Le groupe Lavazza s’apprête à conclure une opération financière majeure avec la mise en place d’une ligne de crédit de 900 millions d’euros auprès d’un pool bancaire réunissant Intesa Sanpaolo, BNL BNP Paribas, Mediobanca et Banco BPM. Selon les informations disponibles, un accord de principe aurait été trouvé fin février, pour une signature attendue d’ici la mi-mars 2026.
La structure retenue reste classique dans sa conception, avec un prêt à moyen terme de 500 millions d’euros complété par une ligne de crédit revolving de 400 millions, le tout sur une maturité de cinq ans. Officiellement, cette opération vise à accompagner la croissance internationale du groupe tout en refinançant des lignes bancaires arrivant à échéance entre 2021 et 2026. Mais derrière cette présentation standard se dessine en réalité un changement d’échelle significatif.
Lavazza n’en est pas à son premier montage de ce type. En 2023, le groupe avait déjà structuré un financement de 600 millions d’euros avec une architecture comparable, intégrant des critères de durabilité. Le passage à 900 millions aujourd’hui traduit une montée en puissance évidente et suggère une volonté de renforcer durablement ses capacités d’action.
Cette décision intervient dans un environnement de marché particulièrement tendu. Si Lavazza continue d’afficher une croissance solide, avec un chiffre d’affaires de plus de 3,3 milliards d’euros, la volatilité persistante des cours du café pèse sur les équilibres économiques du secteur. Dans ce contexte, sécuriser des ressources financières importantes répond à une logique défensive autant qu’offensive : il s’agit à la fois de protéger les marges et de préserver une capacité d’investissement dans un marché incertain.

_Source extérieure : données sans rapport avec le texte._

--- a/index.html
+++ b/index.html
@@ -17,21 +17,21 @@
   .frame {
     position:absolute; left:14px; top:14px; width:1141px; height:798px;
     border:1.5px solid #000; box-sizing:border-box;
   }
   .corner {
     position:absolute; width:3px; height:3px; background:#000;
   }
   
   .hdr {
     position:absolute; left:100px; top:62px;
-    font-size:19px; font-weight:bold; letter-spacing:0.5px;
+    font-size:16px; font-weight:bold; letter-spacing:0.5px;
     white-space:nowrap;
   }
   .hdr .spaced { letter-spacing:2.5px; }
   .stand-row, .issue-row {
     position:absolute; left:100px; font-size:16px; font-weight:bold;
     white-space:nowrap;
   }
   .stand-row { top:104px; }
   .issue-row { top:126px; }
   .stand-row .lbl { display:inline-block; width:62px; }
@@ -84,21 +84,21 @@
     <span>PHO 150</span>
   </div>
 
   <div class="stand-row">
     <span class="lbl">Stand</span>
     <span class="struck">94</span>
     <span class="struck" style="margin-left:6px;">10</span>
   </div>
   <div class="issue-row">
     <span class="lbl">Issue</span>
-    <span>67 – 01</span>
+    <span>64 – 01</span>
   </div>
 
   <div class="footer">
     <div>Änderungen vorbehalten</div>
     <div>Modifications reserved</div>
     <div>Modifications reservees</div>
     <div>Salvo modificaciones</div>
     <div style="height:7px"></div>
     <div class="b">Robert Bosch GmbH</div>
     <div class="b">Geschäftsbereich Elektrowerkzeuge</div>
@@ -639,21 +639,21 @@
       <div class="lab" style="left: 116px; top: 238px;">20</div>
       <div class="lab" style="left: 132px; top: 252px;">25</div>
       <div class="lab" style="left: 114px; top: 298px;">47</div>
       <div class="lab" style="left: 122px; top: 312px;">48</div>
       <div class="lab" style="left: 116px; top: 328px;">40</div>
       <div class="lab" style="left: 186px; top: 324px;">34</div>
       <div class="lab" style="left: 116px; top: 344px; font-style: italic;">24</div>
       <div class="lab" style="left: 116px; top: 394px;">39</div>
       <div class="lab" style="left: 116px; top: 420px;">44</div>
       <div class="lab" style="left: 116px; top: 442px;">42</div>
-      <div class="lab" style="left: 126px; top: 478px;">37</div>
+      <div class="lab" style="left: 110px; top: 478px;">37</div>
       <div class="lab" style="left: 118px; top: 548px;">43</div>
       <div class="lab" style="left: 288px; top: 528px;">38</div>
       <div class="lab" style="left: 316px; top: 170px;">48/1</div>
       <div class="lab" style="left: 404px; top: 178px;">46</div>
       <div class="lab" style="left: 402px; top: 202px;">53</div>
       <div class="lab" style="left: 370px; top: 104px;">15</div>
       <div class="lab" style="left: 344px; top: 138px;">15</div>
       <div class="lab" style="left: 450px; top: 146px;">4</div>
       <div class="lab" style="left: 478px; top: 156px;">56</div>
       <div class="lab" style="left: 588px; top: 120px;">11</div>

Mais pour les acteurs de la distribution automatique et du foodservice, le véritable enjeu de cette opération se situe ailleurs, du côté d’IVS Group. Lavazza a déjà pris une position stratégique dans cet acteur majeur du vending européen, dont il a contribué au retrait de la cote en 2024. Un dispositif d’options prévoit qu’à partir de juin 2027, le groupe pourra renforcer sa participation jusqu’à potentiellement atteindre la majorité du capital, pour un montant estimé autour de 460 millions d’euros.
Dans cette perspective, la nouvelle ligne de crédit apparaît clairement comme un outil de préparation. Elle permet à Lavazza de sécuriser les ressources nécessaires, de conserver une forte flexibilité financière et de se positionner en capacité d’agir rapidement le moment venu. L’opération dépasse donc largement le simple refinancement : elle s’inscrit dans une stratégie de prise de contrôle progressive et structurée.
Parallèlement, le groupe envisagerait également une émission obligataire sur les marchés de capitaux. Cette orientation traduit une volonté de diversifier les sources de financement et d’optimiser le coût de la dette, en combinant financement bancaire traditionnel et accès direct aux investisseurs.